*** Opening of Data section ***

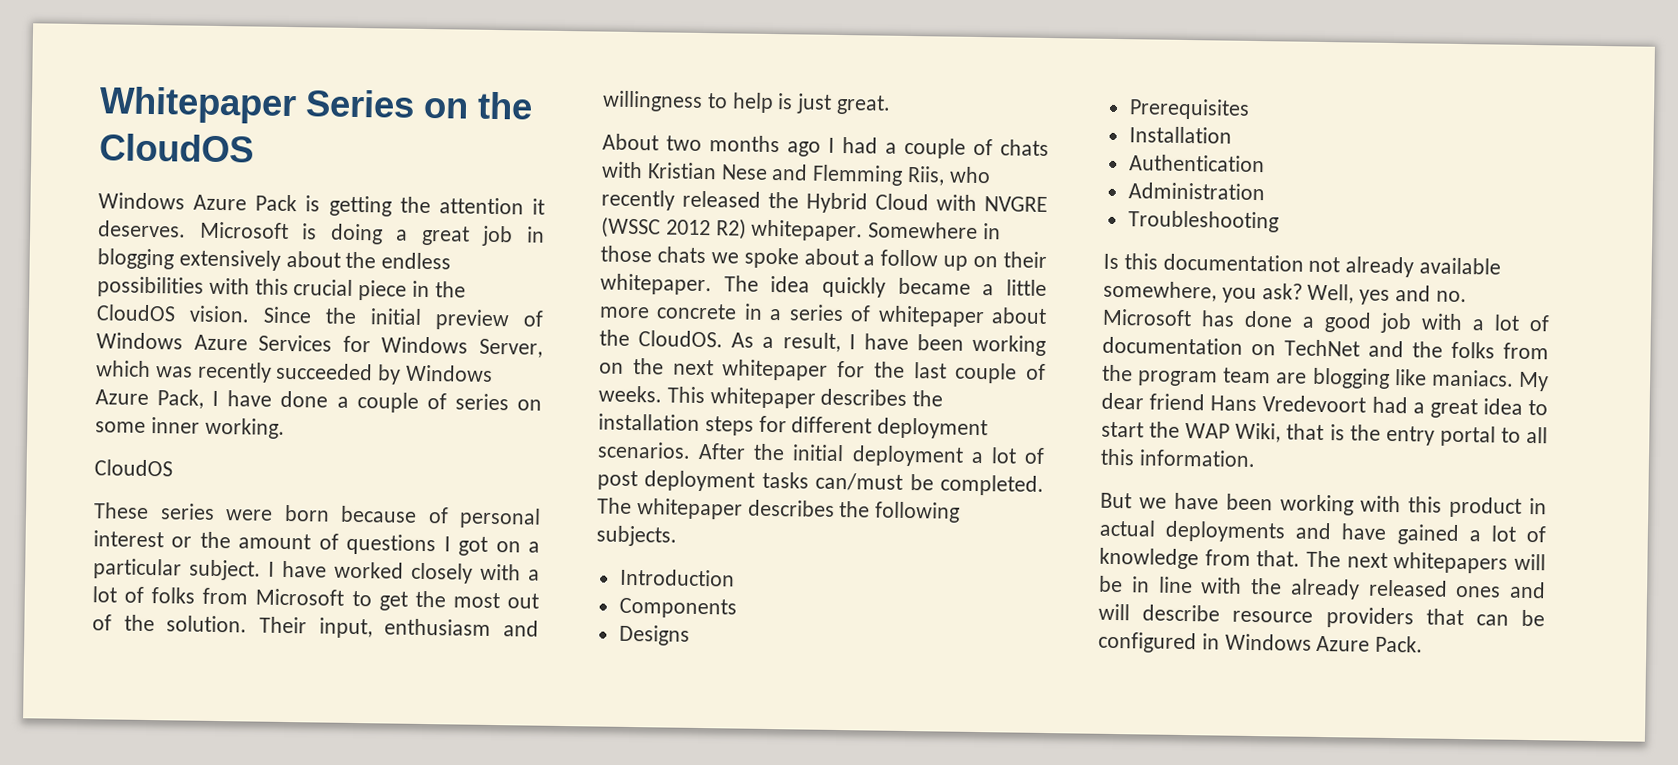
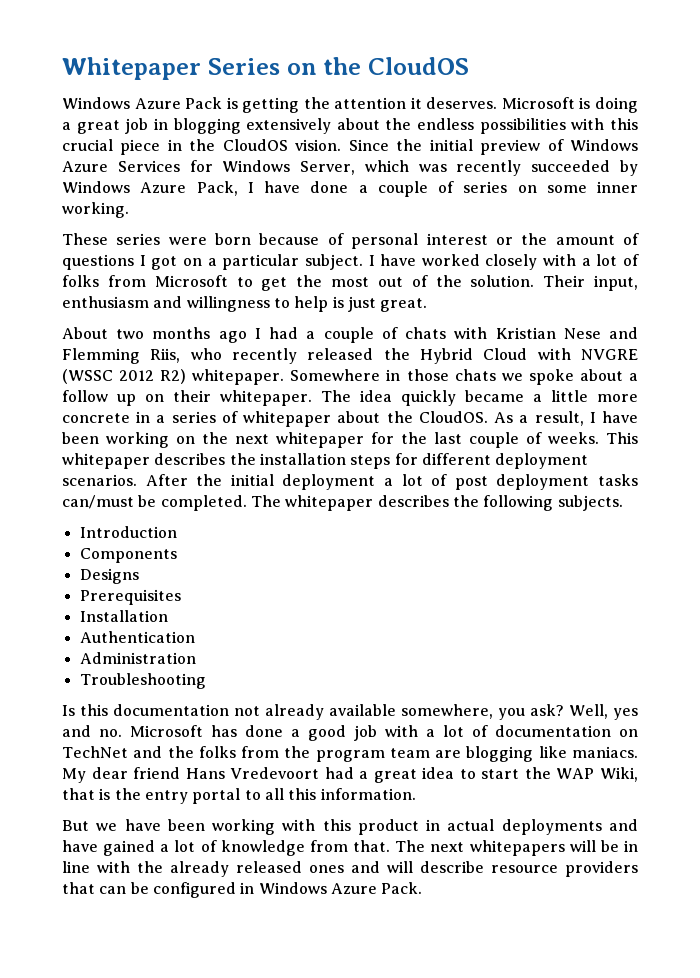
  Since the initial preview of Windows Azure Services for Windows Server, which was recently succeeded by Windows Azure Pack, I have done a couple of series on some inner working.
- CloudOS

*** Close of Data section ***
*** Opening of Data section ***

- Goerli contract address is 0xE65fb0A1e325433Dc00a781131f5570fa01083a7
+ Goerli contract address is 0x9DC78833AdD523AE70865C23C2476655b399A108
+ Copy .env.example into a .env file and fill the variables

*** Close of Data section ***
*** Opening of Data section ***

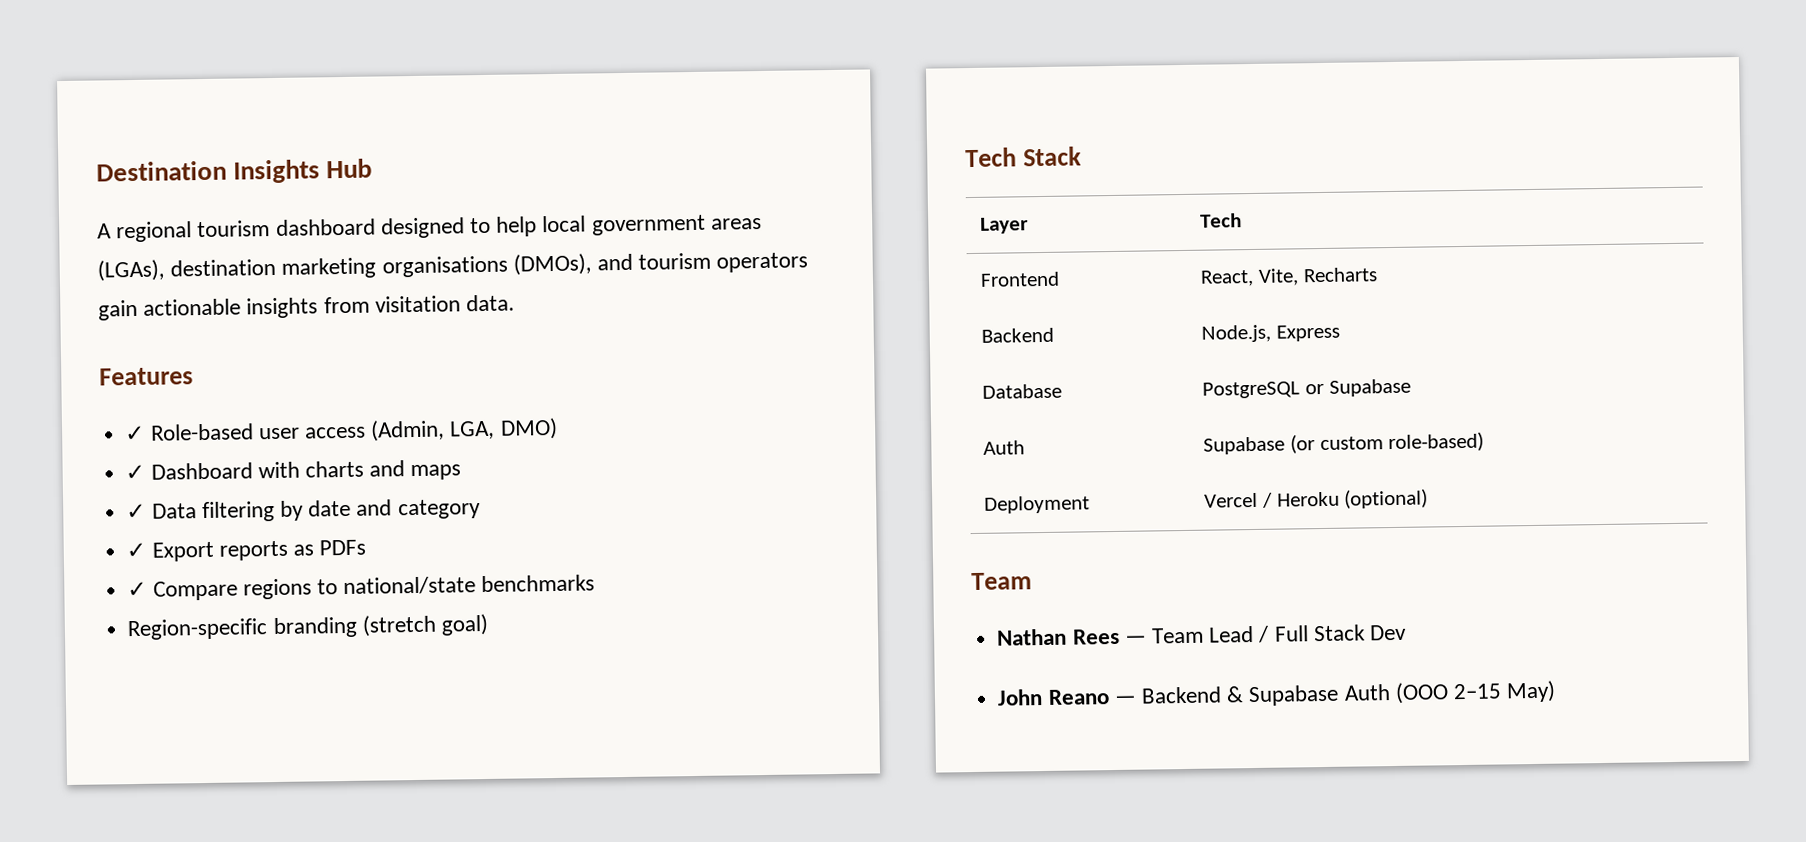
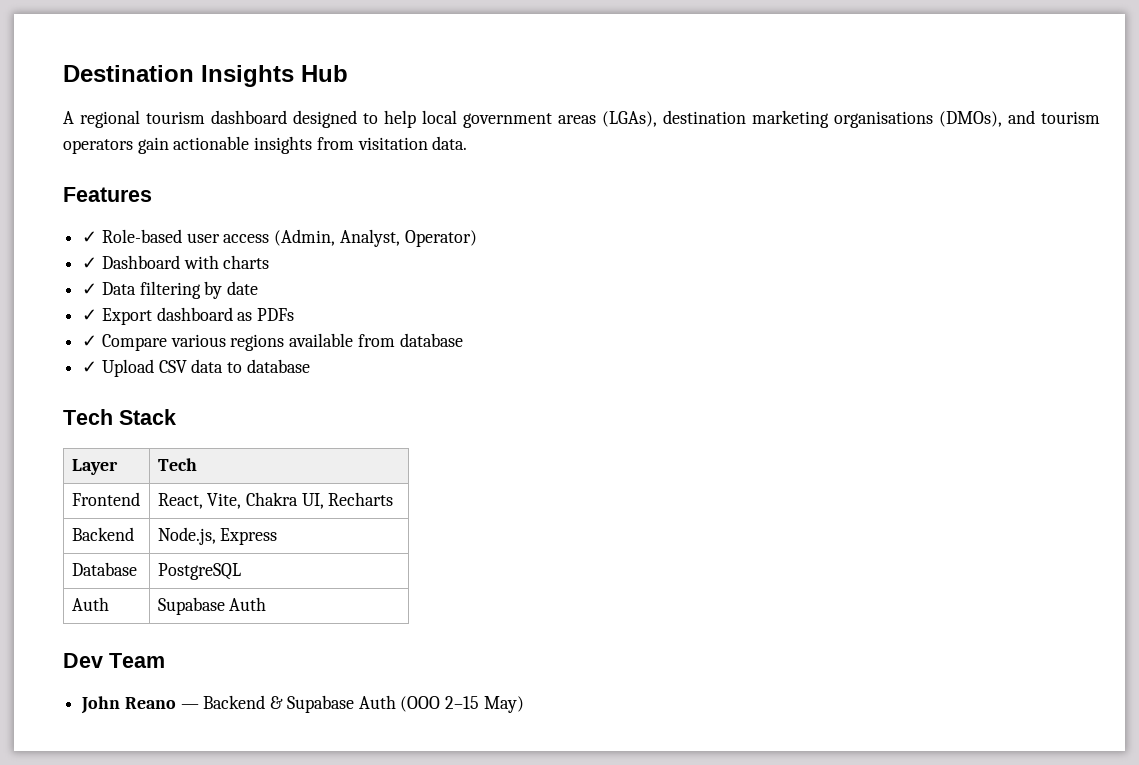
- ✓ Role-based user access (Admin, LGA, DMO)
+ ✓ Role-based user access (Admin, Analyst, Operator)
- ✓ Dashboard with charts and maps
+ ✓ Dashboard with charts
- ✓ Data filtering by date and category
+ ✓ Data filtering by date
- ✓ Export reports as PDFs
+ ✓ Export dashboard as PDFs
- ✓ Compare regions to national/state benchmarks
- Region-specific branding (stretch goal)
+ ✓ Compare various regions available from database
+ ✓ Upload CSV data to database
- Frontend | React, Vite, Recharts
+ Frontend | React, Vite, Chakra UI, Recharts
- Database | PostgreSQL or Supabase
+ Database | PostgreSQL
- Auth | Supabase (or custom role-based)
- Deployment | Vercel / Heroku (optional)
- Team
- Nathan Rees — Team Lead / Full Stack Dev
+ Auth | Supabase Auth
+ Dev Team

*** Close of Data section ***

* _What this task involves_:
Return every line from the records above that holds the word "Recharts".

* _Exercise response_:
- Frontend | React, Vite, Recharts
+ Frontend | React, Vite, Chakra UI, Recharts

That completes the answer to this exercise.